Cadillac BLS Review

Jehovah Johnson
by Jehovah Johnson

When I was growing up in South Africa, Cadillacs were gaudily chromed boats adorned with absurd fins. I thought they were stupid. I simply couldn’t reconcile Caddy's grandiose luxury land yachts with the small, sensible cars of my youth. As my horizons widened, as I learned about art, décor and design; I eventually “got it." I understood why enthusiasts waxed nostalgic about the great Caddies of yore, even though we saw precious few models in my corner of The Dark Continent.

So there I was, attending a ride ’n drive event for the Hummer H3. Instead of putting us behind the wheel of GM’s gangsta’ Chevy Colorado, the company’s PR flacks pulled the sheets off a brand new car and announced it was right here, right now: Cadillac! The erstwhile luxury brand’s brand latest and greatest model was now available in RSA, and we’d get to drive this Saab-based mid-size sedan. Here are the keys. Off you go.

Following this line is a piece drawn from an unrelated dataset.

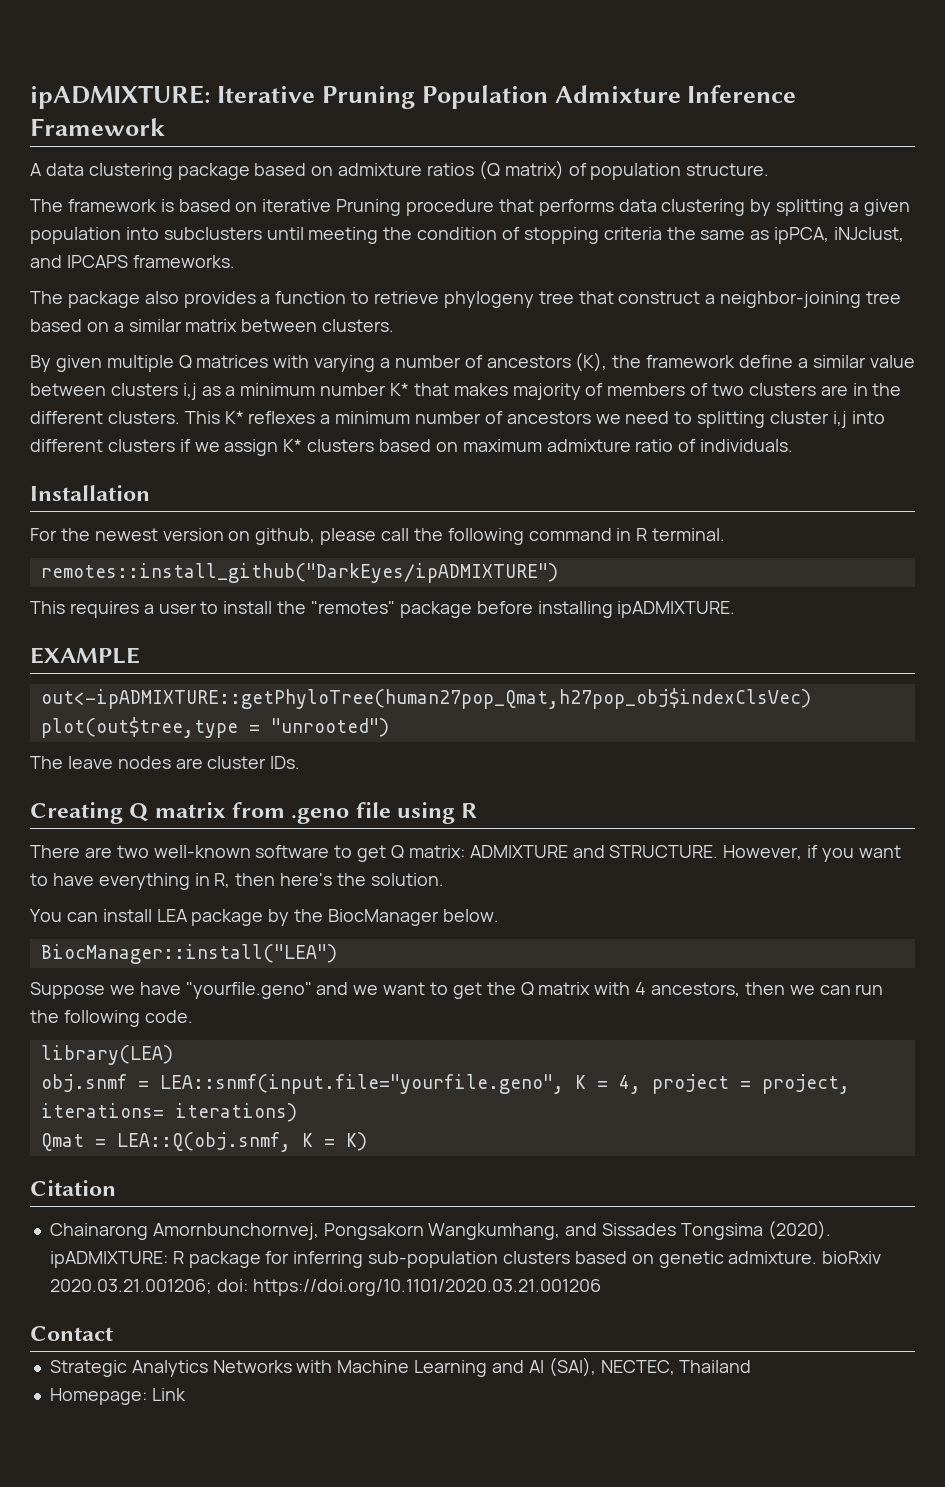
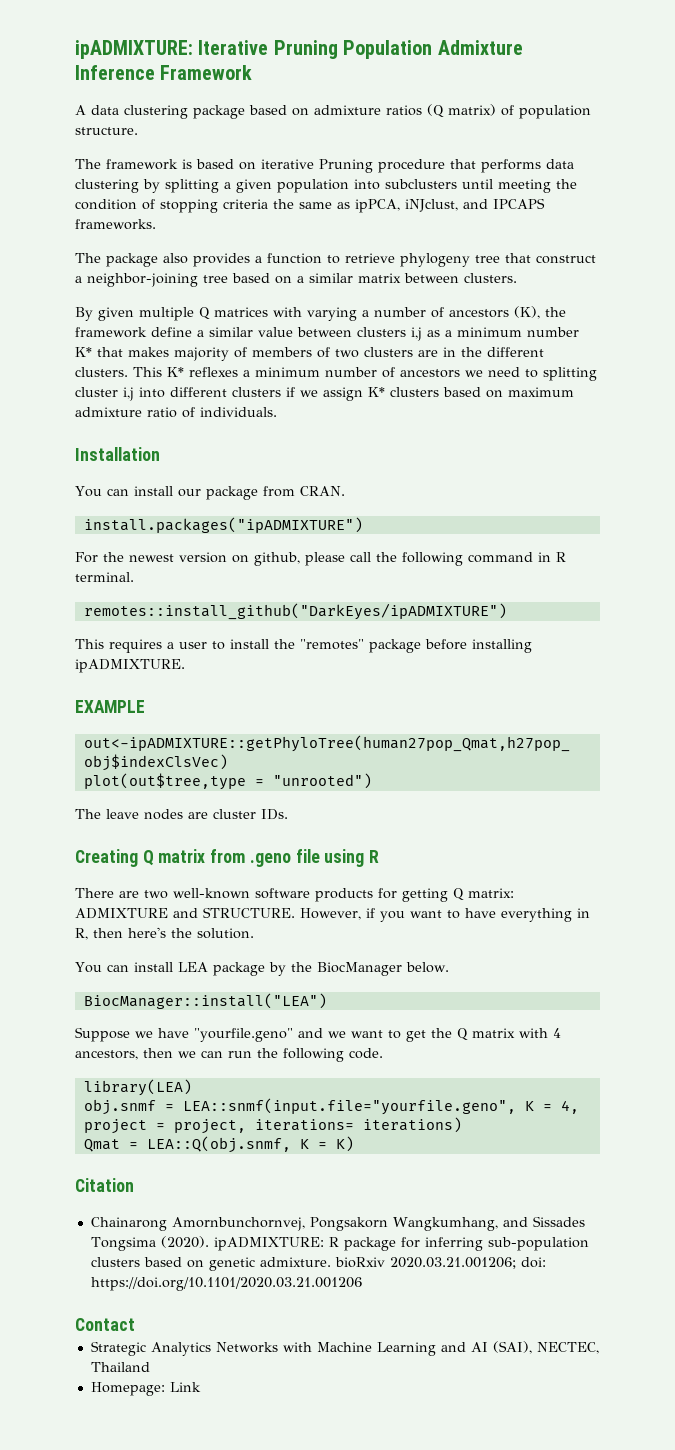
(150, 493) none -> [75,486,345,500] [83,517,363,533] // You can install our package from CRAN. // install.packages("ipADMIXTURE")
[334,845,387,862] to get -> [315,888,448,902] products for getting

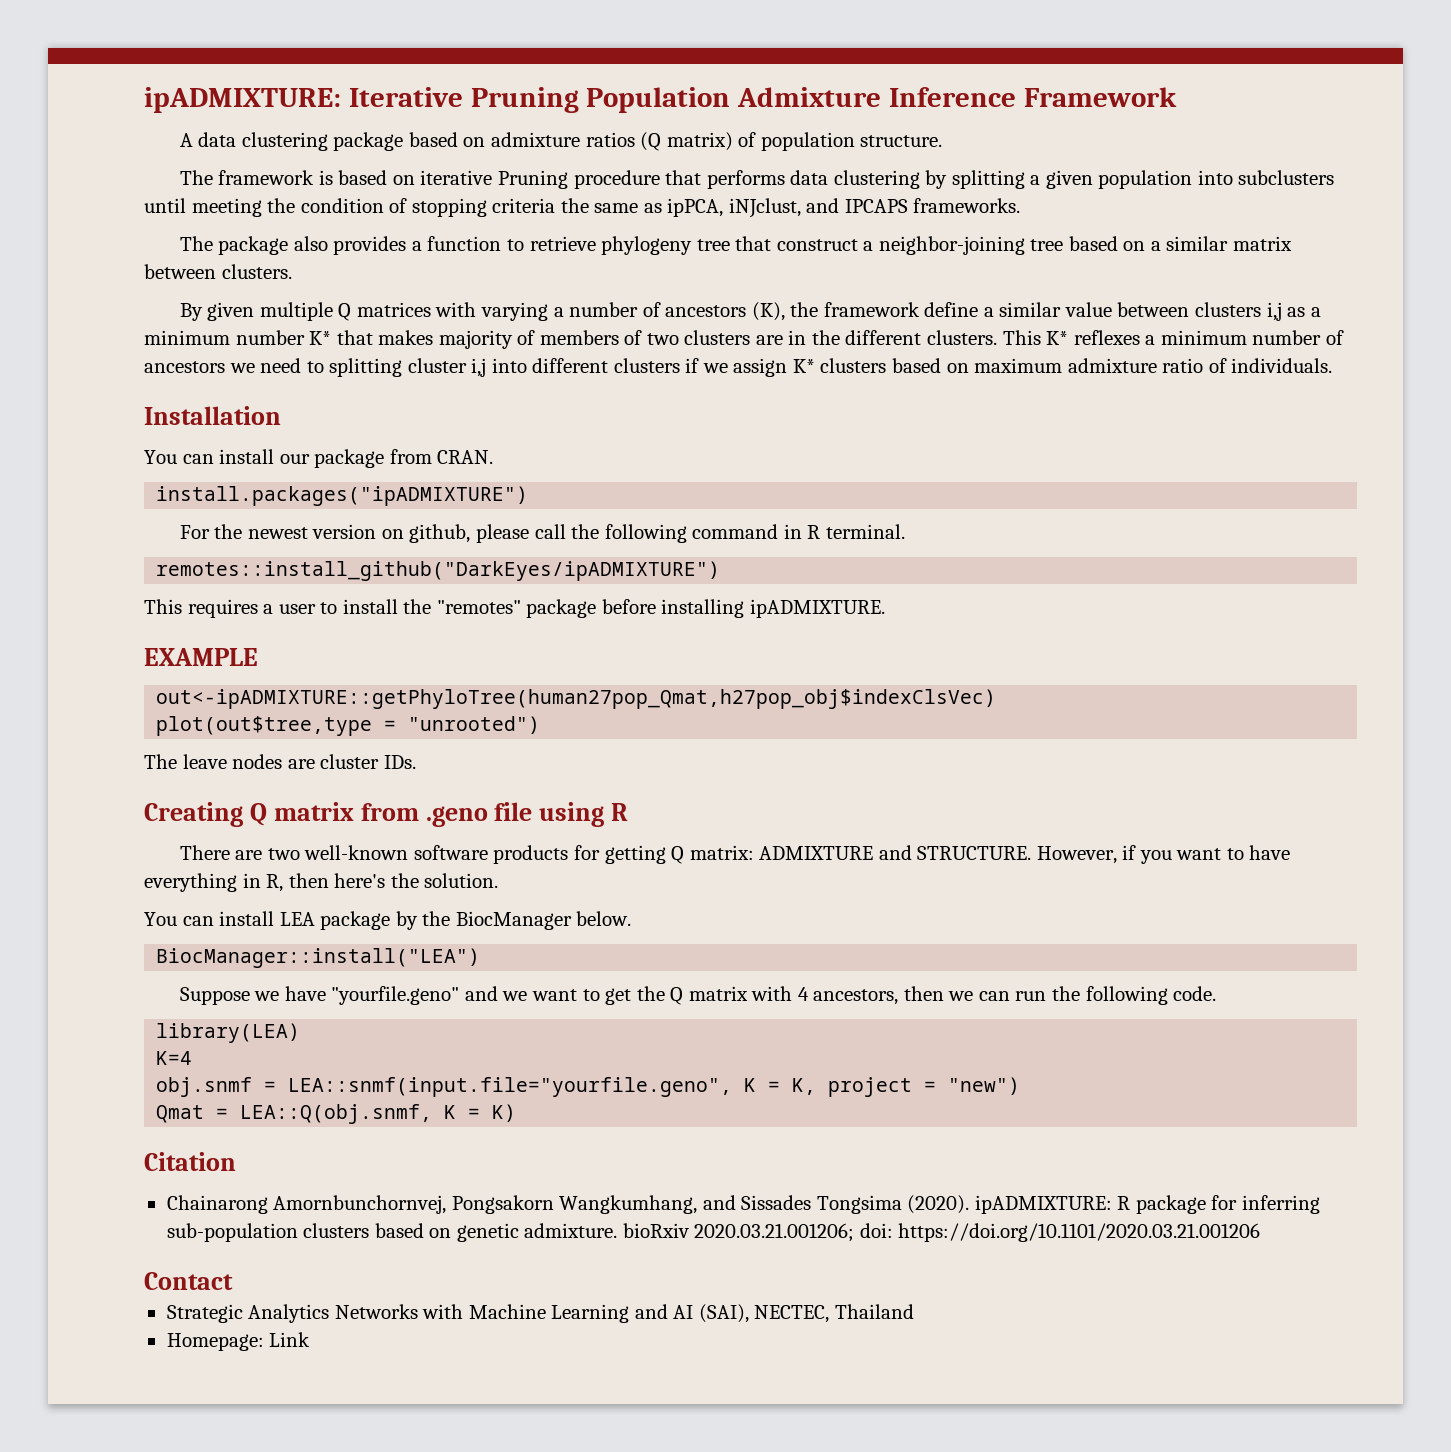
(192, 1087) none -> [156,1051,193,1065] // K=4
[560,1100,579,1114] 4, -> [792,1078,817,1095] K,
[173,1117,462,1134] project, iterations= iterations) -> [948,1077,1021,1095] "new")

Now cast your minds back to great Cadillacs of our collective imagination. Skip tracer Tommy Nowak’s 1959 convertible. The pearlized pink Caddies proudly gracing the driveways of Mary Kay’s super sales force. Hunter S. Thompson’s 1971 Eldorado fearing and loathing the Nevada desert. Elvis’ 1955 Fleetwood 60 Special, or the pink Cadillac in his rockabilly classic “Baby Let’s Play House.” The Caddy ambulance in Ghostbusters. Now, behold: the BLS!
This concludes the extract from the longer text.